I'll let you do the number crunching.

Regarding acceleration:

Acceleration is a function of change of velocity with respect to time, dV/dt. A rate of change of a rate of change measured in fps/s or fps^2.

Velocity is a function of change of position with respect to time, ds/dt. A rate of change measured in fps.

Therefore, would a faster burning powder change your position with respect to time at a great rate (velocity) than a slower burning powder?

Ex.

Faster powder changes position with respect to time (velocity) as represented by the function 3x. If V=3x, A=3 (and s=x^3).
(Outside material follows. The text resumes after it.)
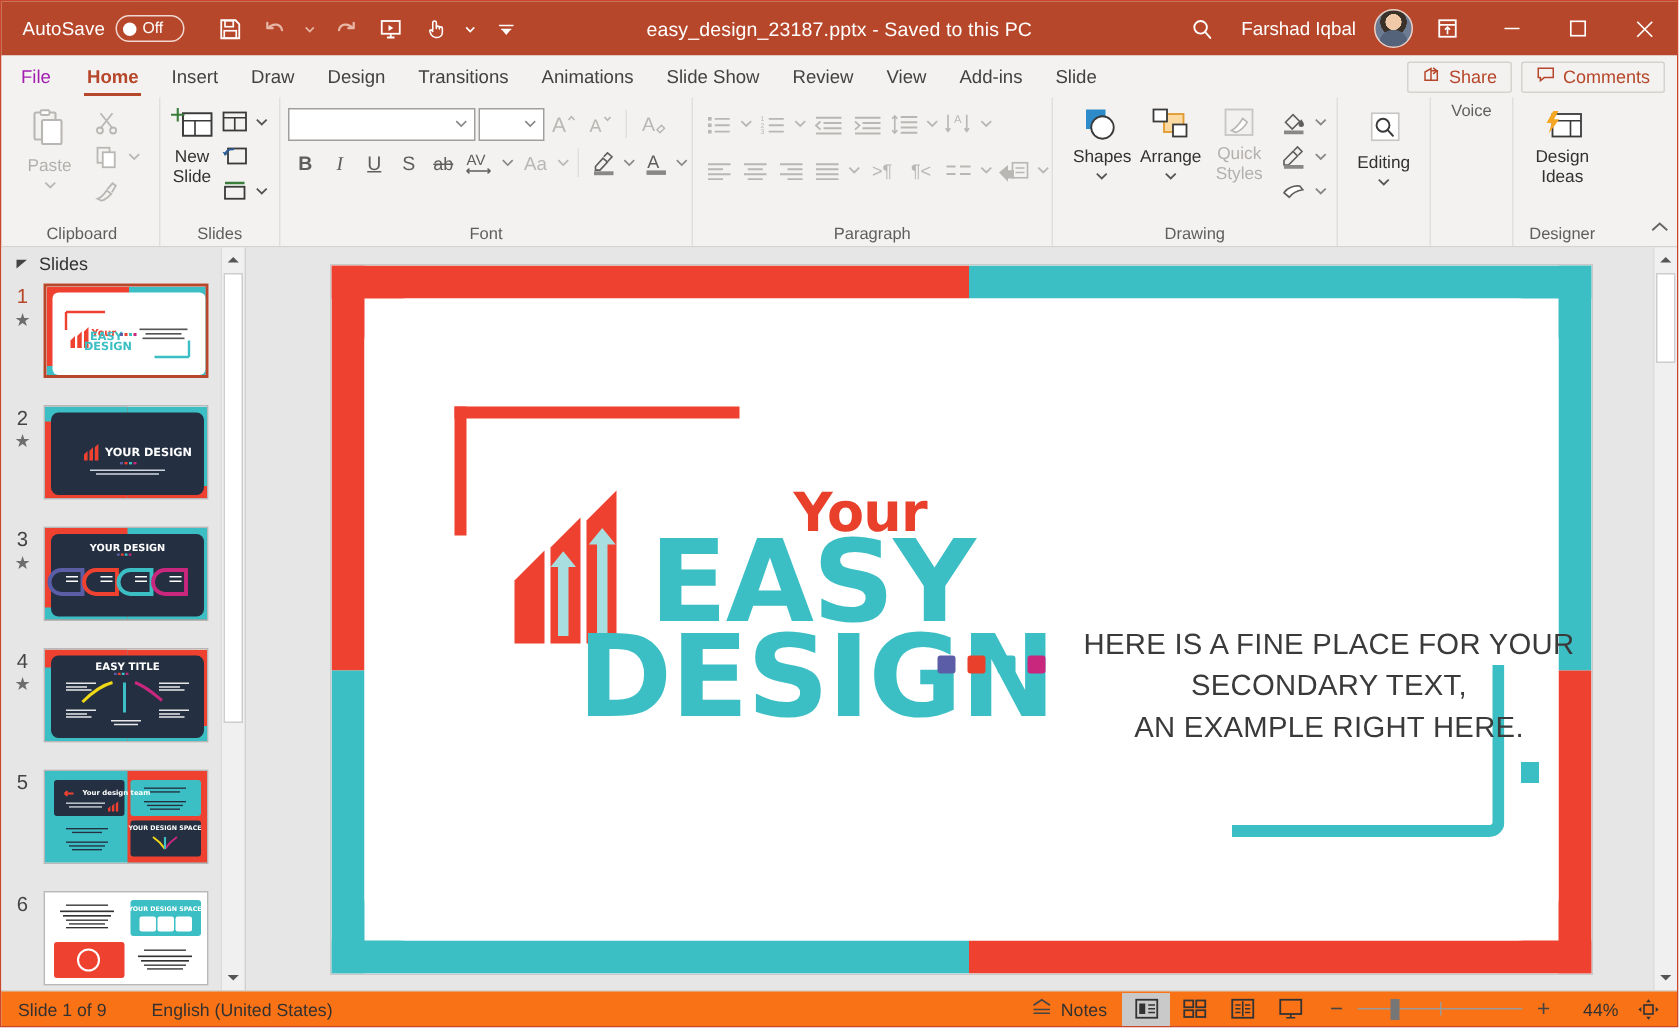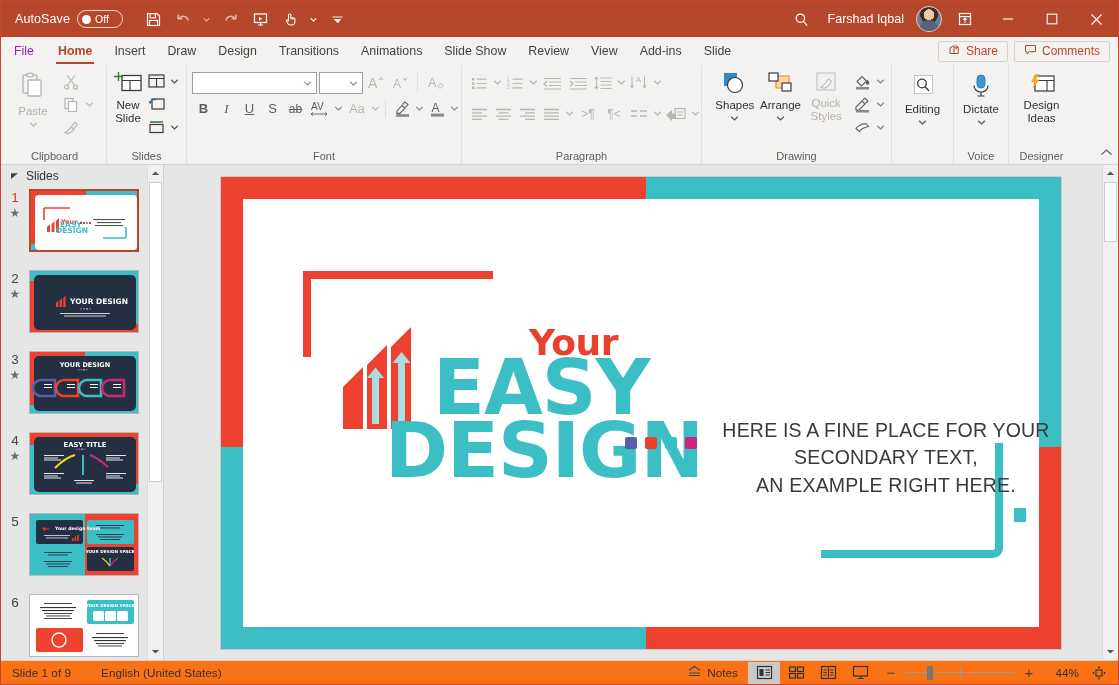"easy_design_23187.pptx - Saved to this" div.doc-title { html: none -> <div>easy_design_23187.pptx - Saved to this PC</div> }
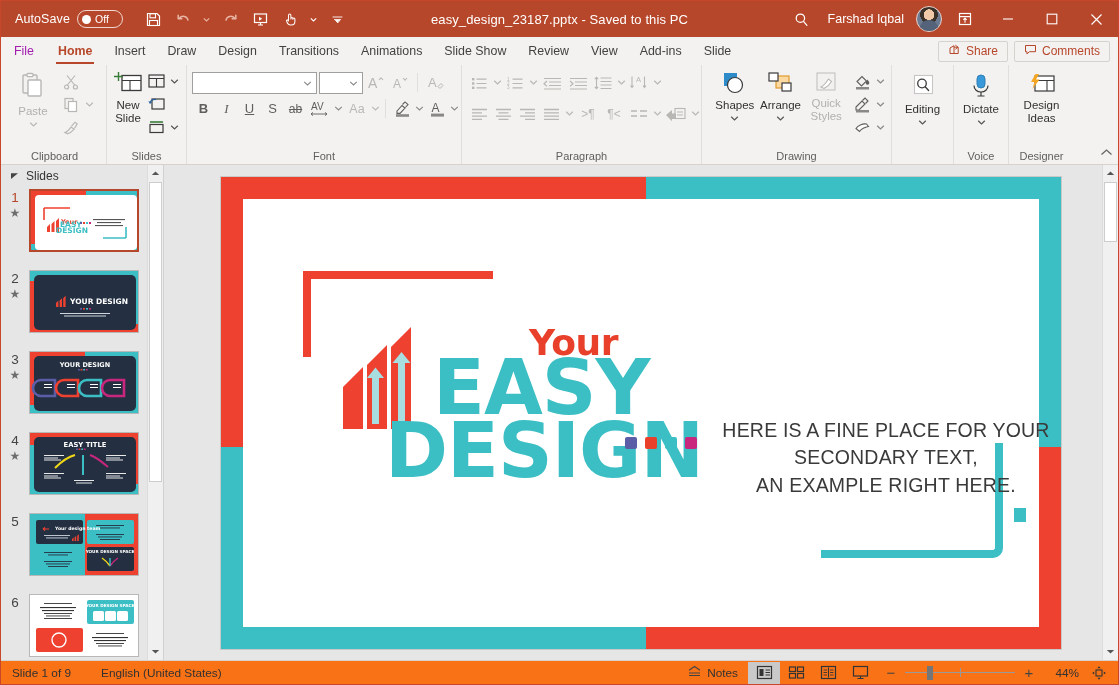"Dictate" div.rgroup-body { html: <div> <div> <span> <svg> <rect></rect> <path></path> <path></path> </svg> </span> <span>Dictate</span> <span> <svg> <path></path> </svg> </span> </div> </div> -> none }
Slower powder changes position with respect to time (velocity) as represented by the function 2x. If V=2x, A=2 (and s=x^2).

As you can see, the faster burning powder has a greater acceleration than the slower burning powder, modeled by the function.

If you want to discuss this at length, I'd be glad to do it via email. I can't write all the fancy math on here, but I can write this out and email a PDF to you (I'll also see if I can come up with a better way to explain the calculus). PM me if interested with your email.

Suddenly i'm having scary flashbacks of slopes and anti-derivatives...

thorn

Suddenly i'm having scary flashbacks of slopes and anti-derivatives...

thorn

Ah, yes, sadly I use calculus quite frequently.

So loads using faster powders will have a sharper recoil impulse because they accelerate the bullet faster.

Why is it then that 147gr loads using fast powders like Bullseye feel so light when compared to those using slower powders like Long Shot?

*ADHD Kicking in*

Great Subject,Great Question......But DAMN!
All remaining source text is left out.